Mendy nodded. “Yeah, that was almost worse than the blacklist, the way it killed his career. He coulda maybe beaten the Commie rap, but the other-that killed him dead.”
“What happened?” Scotty asked the question, which meant Birch didn’t have to.
“Westbrook Pegler-big columnist back then, not as big as Winchell, but big enough, writes a column calling Dixon ‘a mincing twerp with twittering toes.’ ” Mendy raised a bushy gray eyebrow. “I bet you can guess what he meant by that crack.”
“I could maybe think of something,” Patrick replied, his lips in a thin smile. “It’s one way of saying ‘swishy.’ ”
“I’m not saying that was the end of his career,” Mendy said, “but it was the end of any talk of leading roles. Your Astaires, your Kellys, your Donald O’Connors-they were all straight boys. You kept the swishers in the chorus, you didn’t team them with Rita Hayworth or Judy Garland.”

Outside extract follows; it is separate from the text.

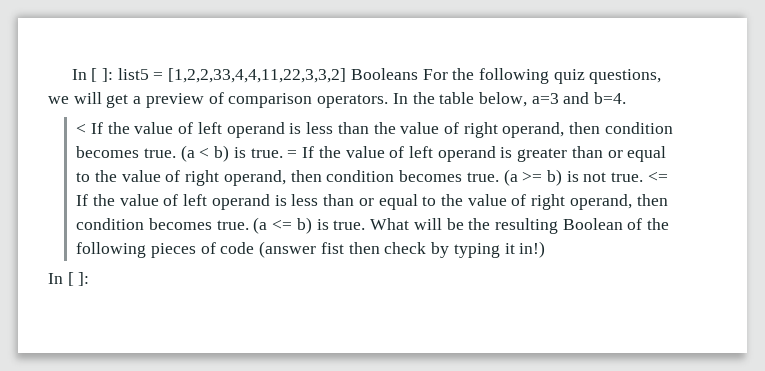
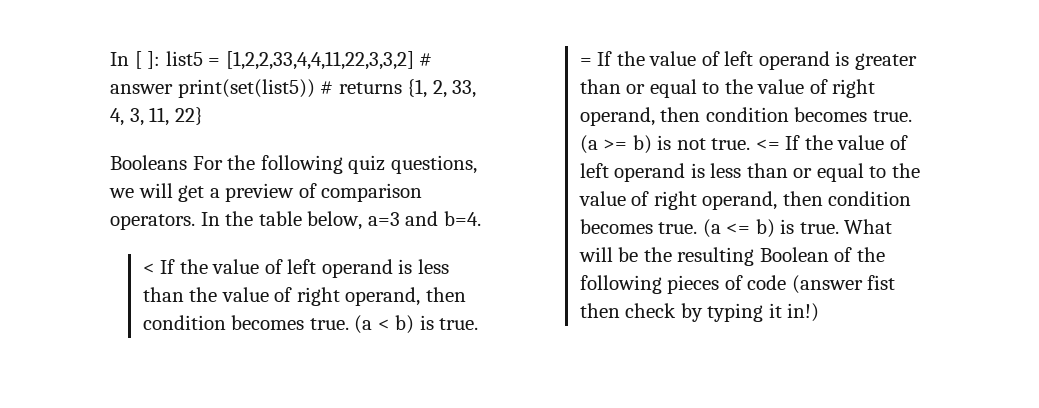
(347, 75) none -> [419,53,433,66] [110,79,477,98] [110,107,203,126] # answer print(set(list5)) # returns {1, 2, 33, 4, 3, 11, 22} //
[48,272,90,286] // In [ ]: -> (820, 312) none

“So we never got to see Paul Dixon show what he could do,” Patrick said wistfully. “Tragic. Really tragic.”
WED-SAT
Take Me Out to the Ball Game
1 PM, 5:30 PM, 9:30 PM
Fun with Kelly and Sinatra as baseball player vaudevillians. Berkeley directs; Esther Williams stays dry; Betty Garrett and Jules Munshin get the laughs.
An American in Paris
3:15 PM, 7:15 PM
The Oscar-winning, best musical of all time! Gershwin music, glorious dances, and Minnelli’s amazing color palette make this a feast for eyes as well as ears.
Scotty, present
“IF I WERE going to die in a movie,” Patrick said as we passed Second Avenue and the former Fillmore East, “I think I’d want it to be An American in Paris. Doubled with Footlight Parade: Jimmy Cagney and Joan Blondell. I love the energy of that movie, the complete conviction that putting on a show, anywhere, anytime, anyplace is just about the best thing anyone can do.”
It was a measure of our madness in those days that nobody said, “What a sick idea.” We all gave the question serious thought.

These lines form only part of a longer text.